The director himself shared these facts about the movie in hopes to impress you:
RobotsThey don't include it, but the film basically breaks down to 5% Megan Fox shots, 12% all the rest of the characters, 50% robots / vehicles, 19% explosions, 8% annoying characters, 32% robots and explosions, 6% useless repetition of things from earlier parts in the movie (in case you missed something when you went to the bathroom or had a visual-induced seizure), and 1% Linkin Park. What, that's 133%? Goddamn right it is - it's a Michael Bay movie!
• 14 robots last time, 46 robots this time (many of which you won't be able to tell apart)
• If you had all the gold ever mined in the history of man, you could build a little more than half of Devastator (apparently, Bay has deduced some kind of gold to robot ratio and applied that formula to the screen)
• Optimus Prime will be life size on IMAX screens in many forest fight shots (if a robot is life-sized in a forest in IMAX and nobody cares, what sound is that?)
• Devastator’s hand is traveling 390 miles per hour when he punches the pyramid (though its hard to tell because the whole scene in is slow motion)
• The pyramid destruction simulation was 8 times bigger than the old rigid simulation all-time record holder at ILM (but it is 8 times better)
• All robot parts laid out end to end would stretch from one side of California to the other, about 180 miles (which is less than all the breast implants in LA, if they were similarly laid out)
• Devastator’s parts stacked tip to tip would be as tall as 58 Empire State Buildings (that sounds kinda gay, stacking parts and tips)
• If all the texture maps on the show were printed on 1 square yard sheets, they would cover 13 football fields (and if the Detroit Lions used them instead of their turf would still go 0-16)
Disk space
• TF1 took 20 Terabytes of disk space. Trans2 took 145 Terabytes. Seven times bigger! (and I just got a 1TB drive at Frys for $89...hope they got as good a deal)
• 145 terabytes would fill 35,000 DVDs.

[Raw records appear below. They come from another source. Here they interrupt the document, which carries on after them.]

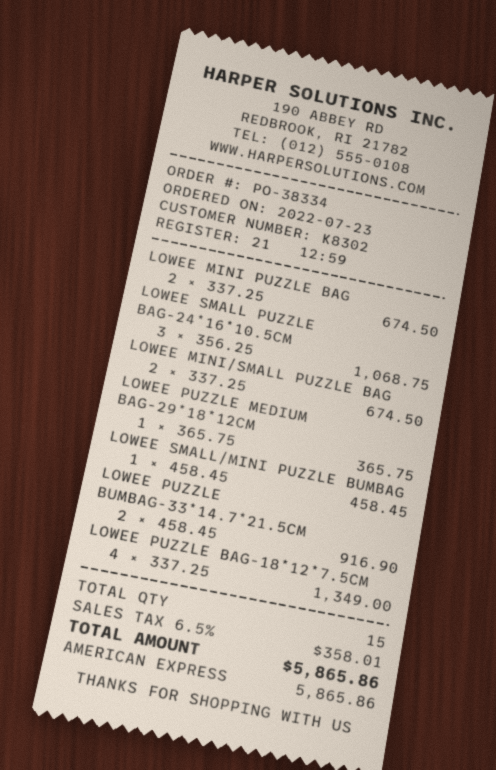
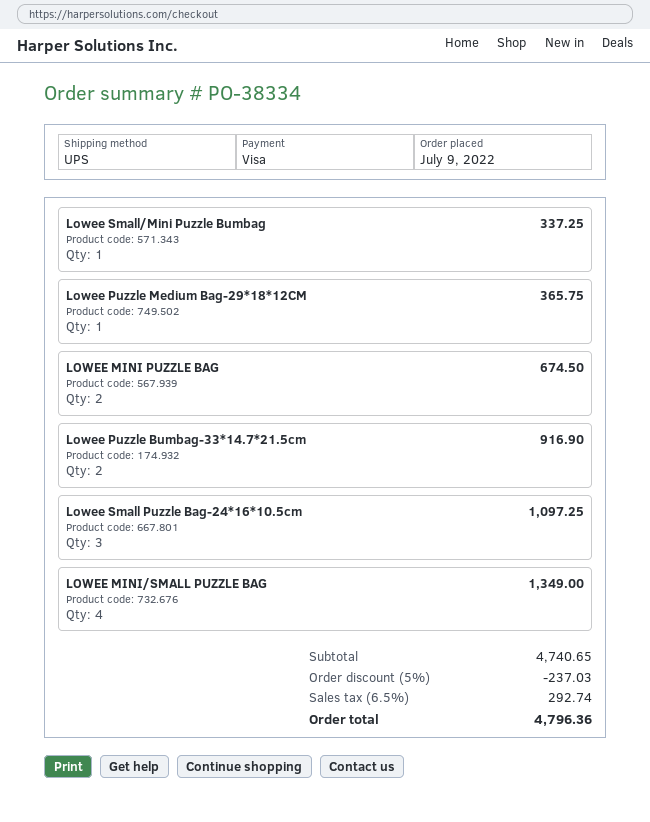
order date: 2022-07-23 -> 2022-07-09
payment method: American Express -> Visa
LOWEE SMALL PUZZLE BAG-24*16*10.5CM: 3 for 1068.75 -> 3 for 1097.25
LOWEE MINI/SMALL PUZZLE BAG: 2 for 674.50 -> 4 for 1349.00
LOWEE SMALL/MINI PUZZLE BUMBAG: 1 for 458.45 -> 1 for 337.25
LOWEE PUZZLE BAG-18*12*7.5CM: 4 for 1349.00 -> none
discount: none -> 5% = 237.03
tax: 6.5% = 358.01 -> 6.5% = 292.74
total: 5865.86 -> 4796.36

Stacked one on top of the other without storage cases, they would be 145 feet tall (that's not impressive, that's just math)
Rendering times
• If you rendered the entire movie on a modern home PC, you would have had to start the renders 16,000 years ago (when cave paintings like the Hall of Bulls were being made) to finish for this year’s premiere (although if you had a time machine to do it, I'm sure you've be able to get a better computer)
• A single IMAX shot in the movie (df250) would have taken almost 3 years to render on a top of the line home PC running nonstop (which means all the downloads I did on dial up back in the day are equal to one IMAX shot)

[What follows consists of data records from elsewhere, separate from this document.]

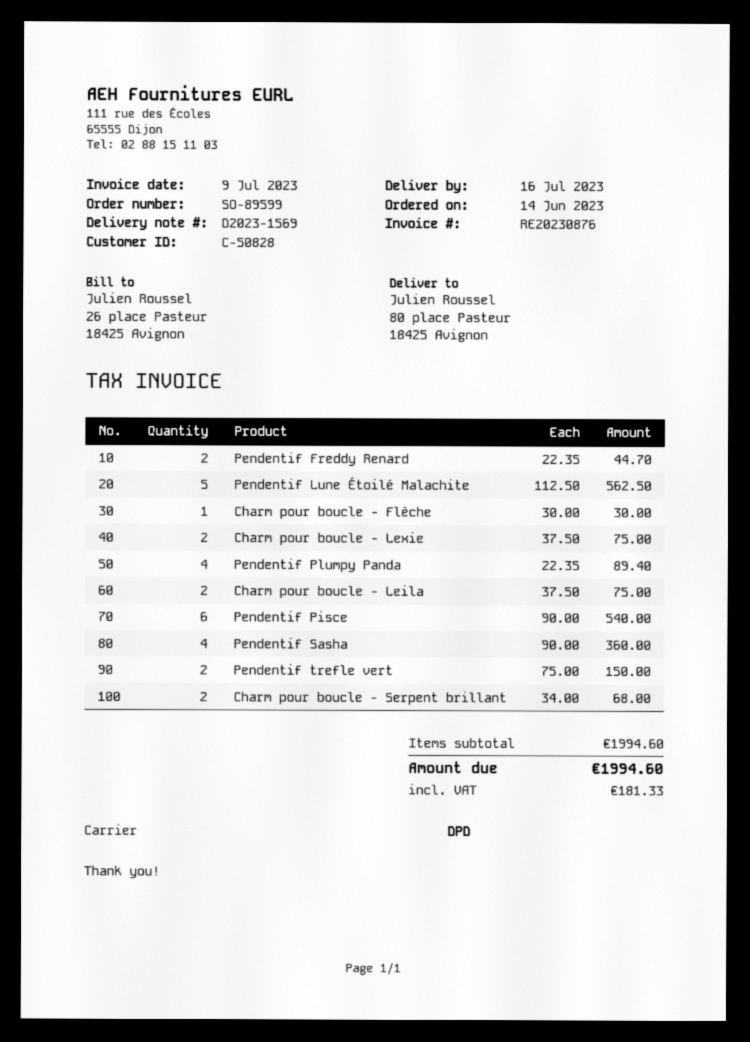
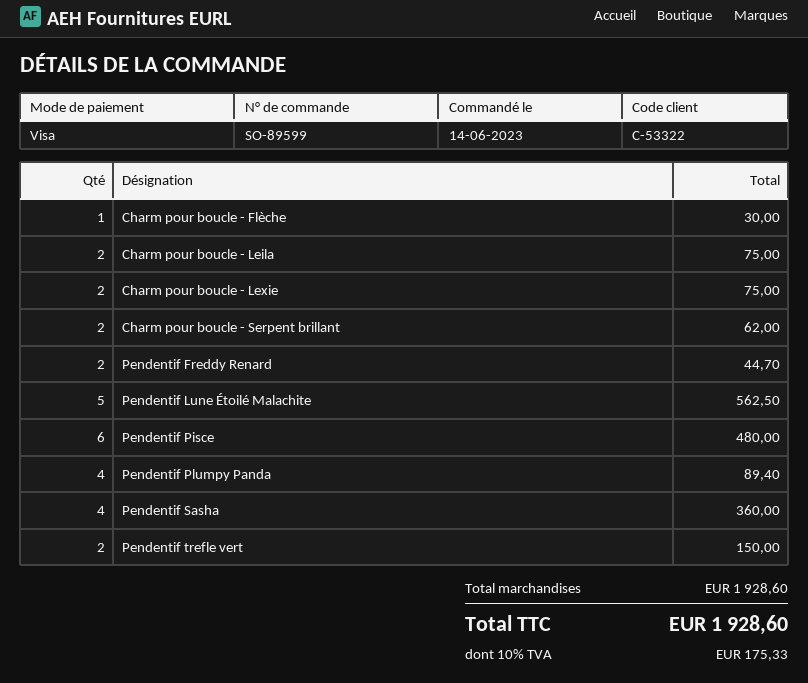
customer number: C-50828 -> C-53322
Pendentif Pisce: 6 for 540.00 -> 6 for 480.00
Charm pour boucle - Serpent brillant: 2 for 68.00 -> 2 for 62.00
subtotal: 1994.60 -> 1928.60
tax: 181.33 -> 175.33
total: 1994.60 -> 1928.60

• IMAX frame render times: As high as 72 hours per frame (maybe you better not let some programs run in the background)
Imax
• Optimus Prime will be life size on IMAX screens in many forest fight shots (yeah, you told us already)
• IMAX frames take about 6 times longer than anamorphic to render (but one the same slow computer?)
• IMAX frame render times: As high as 72 hours per frame (hello, repetition!)
ILM screen time
• ILM Screen Time is about 51 minutes (I have no idea what that means)
Devastator
• Devastator is as tall as a 10 story building (and just as interesting)
• Devastator has more than 10 times the number of individual parts found in an average car (yet still no cup holder)
• Laid out end to end, Devastator’s parts would be almost 14 miles long (size queen)
Devastator totals
• Number of geom pieces: 52632 (so you say)
• The total number of polygons: 11,716,127 (for all the nerds)
• The total length of all pieces: 73090 feet (as if you measured)
• The total length of all pieces: 13.84 miles (we know)
BTW, the midnight showing alone made $15 million, which is roughly 1/3 the explosions budget or how much Bay spends on staying freshly stocked with Playmate whores and mountains, literally mountains of coke during the shoot.